Nicaragua: Competition Authority
This is an Insight article, written by a selected partner as part of GCR's co-published content. Read more on Insight
During the eight years of existence of Procompetencia we have been established as a public law institution in Nicaragua with a very modest budget, the smallest budget of the Central America agencies; however, we have been able to create a team of officials with a high level of competence and a deep dedication to public service. The training of our colleagues has been possible thanks to the various mechanisms of technical support and exchange of experiences between the competition authorities in the Americas, plus a generous contribution from the competition authority of Spain. For the purposes of our work, in this article I want to highlight two aspects that I think are outstanding.
First, since the founding of Procompetencia in 2009, we have authorised 15 economic concentrations, which have related to various markets, including poultry, fuel, cardboard packaging, plastic packaging, dairy markets, distribution markets, hotels, breweries, among others. In Nicaragua the thresholds for mandatory notification in mergers are 25 per cent market share or approximately US$115 million in combined gross income.
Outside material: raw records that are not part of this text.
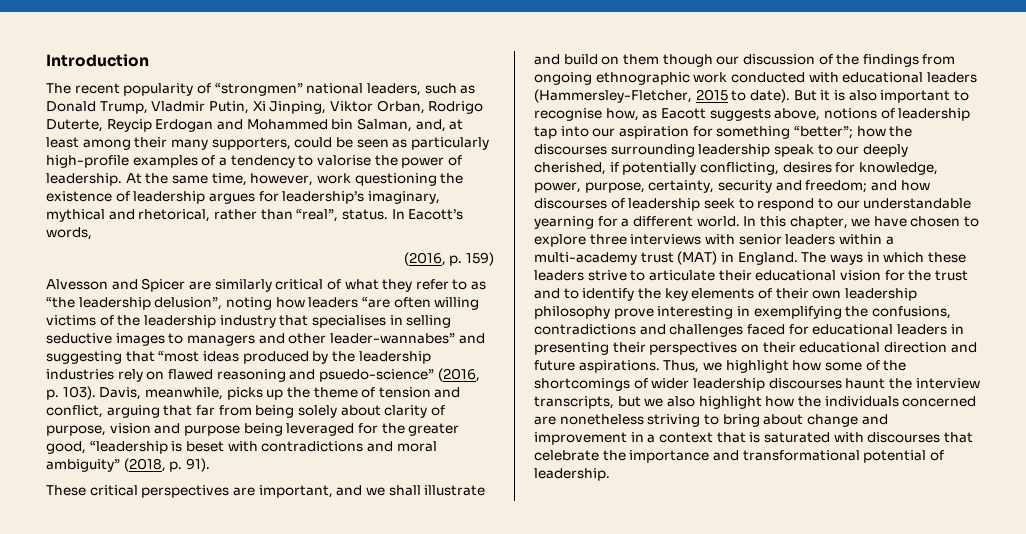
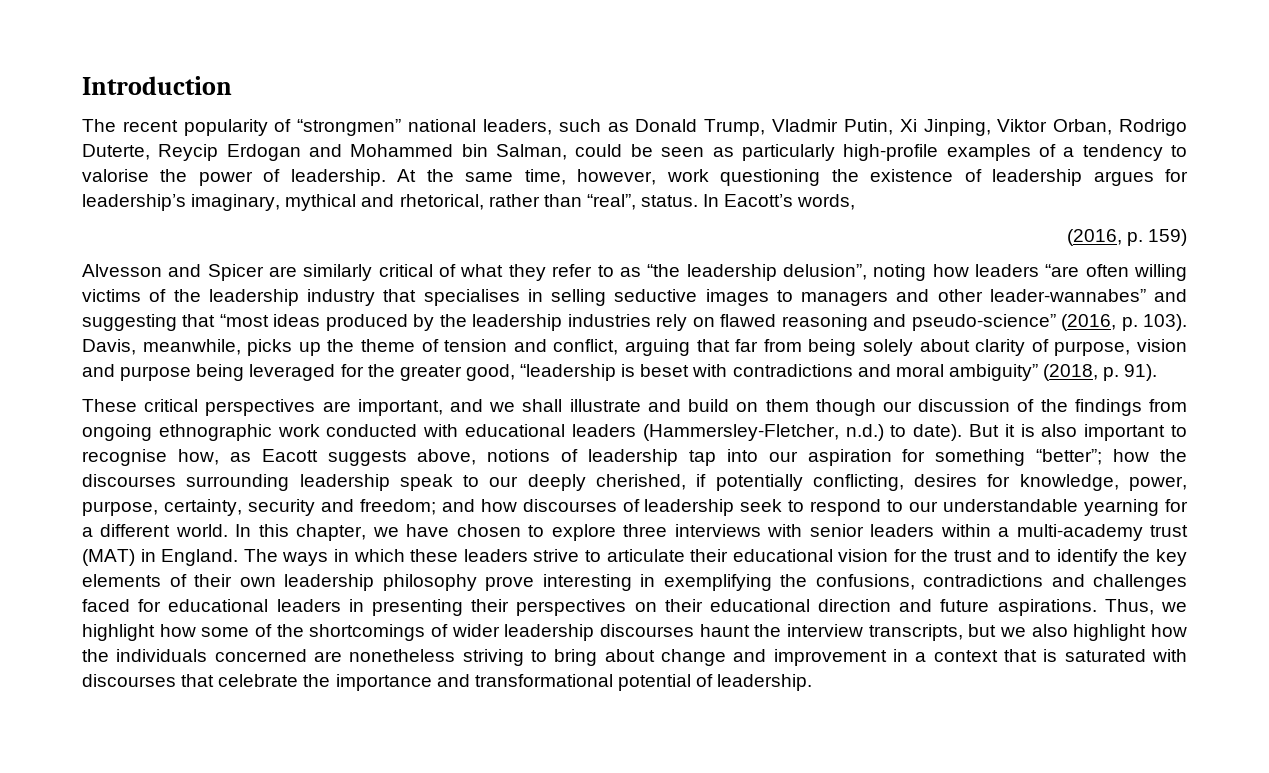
- The recent popularity of “strongmen” national leaders, such as Donald Trump, Vladmir Putin, Xi Jinping, Viktor Orban, Rodrigo Duterte, Reycip Erdogan and Mohammed bin Salman, and, at least among their many supporters, could be seen as particularly high-profile examples of a tendency to valorise the power of leadership.
+ The recent popularity of “strongmen” national leaders, such as Donald Trump, Vladmir Putin, Xi Jinping, Viktor Orban, Rodrigo Duterte, Reycip Erdogan and Mohammed bin Salman, could be seen as particularly high-profile examples of a tendency to valorise the power of leadership.
- Alvesson and Spicer are similarly critical of what they refer to as “the leadership delusion”, noting how leaders “are often willing victims of the leadership industry that specialises in selling seductive images to managers and other leader-wannabes” and suggesting that “most ideas produced by the leadership industries rely on flawed reasoning and psuedo-science” (2016, p. 103).
+ Alvesson and Spicer are similarly critical of what they refer to as “the leadership delusion”, noting how leaders “are often willing victims of the leadership industry that specialises in selling seductive images to managers and other leader-wannabes” and suggesting that “most ideas produced by the leadership industries rely on flawed reasoning and pseudo-science” (2016, p. 103).
- These critical perspectives are important, and we shall illustrate and build on them though our discussion of the findings from ongoing ethnographic work conducted with educational leaders (Hammersley-Fletcher, 2015 to date).
+ These critical perspectives are important, and we shall illustrate and build on them though our discussion of the findings from ongoing ethnographic work conducted with educational leaders (Hammersley-Fletcher, n.d.) to date).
The size of the economy in Nicaragua does not give space to implement structural remedies, and parallel to the competition law it requires the transfer to consumers of a part of the efficiencies resulting from the merger.
On this point, we have found the difficulty of accurately calculating the amount of these efficiencies and it has not been easy to identify exactly who are the consumers of this market that should receive the benefit of it. We have chosen to apply as a remedy the transfer of resources and capabilities to the markets where the merger has an impact and distribute them among the public sector, universities and SMEs.
An emblematic programme that we have developed has been the training in technical terms for SMEs in the poultry market, shrimping market, dental health programmes and personal hygiene programmes that have been taught in public schools. There have also been transfers of resources for the purchase of laboratory equipment for food in the public sector. In addition, we have established credit programmes in the distribution market for local stores (retail sector). We have also included three educational campaigns with social relevance, a campaign to encourage breastfeeding, another aimed at increasing the consumption of milk, and finally an educational campaign for the responsible consumption of liquor in order to stop it being a cause of violence against women.
These are quite unorthodox remedies, but were made with the aim of transferring to society as a whole some of the benefits resulting from mergers.
A unique aspect of the Competition Act is that Nicaragua has the power to investigate unfair business practices, and investigating allegations of unfair competition has been one of the most important activities for Procompetencia. More than half of the processes we have dealt with refer to unfair competition, which means a vote of confidence of economic agents for Procompetencia as a tribunal that resolves disputes between operators fairly and promptly, and, as we know, the confidence in the courts is the foundation of building the rule of law.
The application of competition policy has a political dimension, since the state must allocate the scarce resources and most of the time the benefits are transferred to those who are generally organised. When it comes to economic policies, state-transferred resources under the name of investment incentives, trade or industry, these stimuli are usually in the form of tariff protection, subsidies and downloads. The beneficiaries of such aid in any form are generally those organised sectors of society, such as interest groups who have more capacity for political lobbying, to build social realities, to justify such aid, and that are more persuasive on different levels of society.
At the other end of the spectrum are the consumers, who are generally not united, who lack information and have no means with which to assert their views. Consumers have a limited ability to influence governments, to disseminate their own information and to create currents of opinion within society.
The generation of competition policies are a result of the balance of power between interest groups seeking protection and public assistance from the state and the interests of consumers; in my assessment therein lies the political dimension of competition policy. This dimension is usually ignored when the applicability of the laws of competition or effectiveness of competition policies is analysed. Generally it is dependent upon the effectiveness of the application of the Competition Act, the efficiency of policies, the institutional structure of the agencies, the type of law that is in place or the model of economic analysis that is used. Without discounting the relevance of those factors, it is essential to consider the political dimension of economic competition as well. Speaking of market power is an understatement - actually it is political power and therefore the ability to prevail in order to consider their own interests.
Most economic agents have repeatedly demonstrated their determination to evade compliance with the Competition Act and to take advantage of all the benefits available in the state.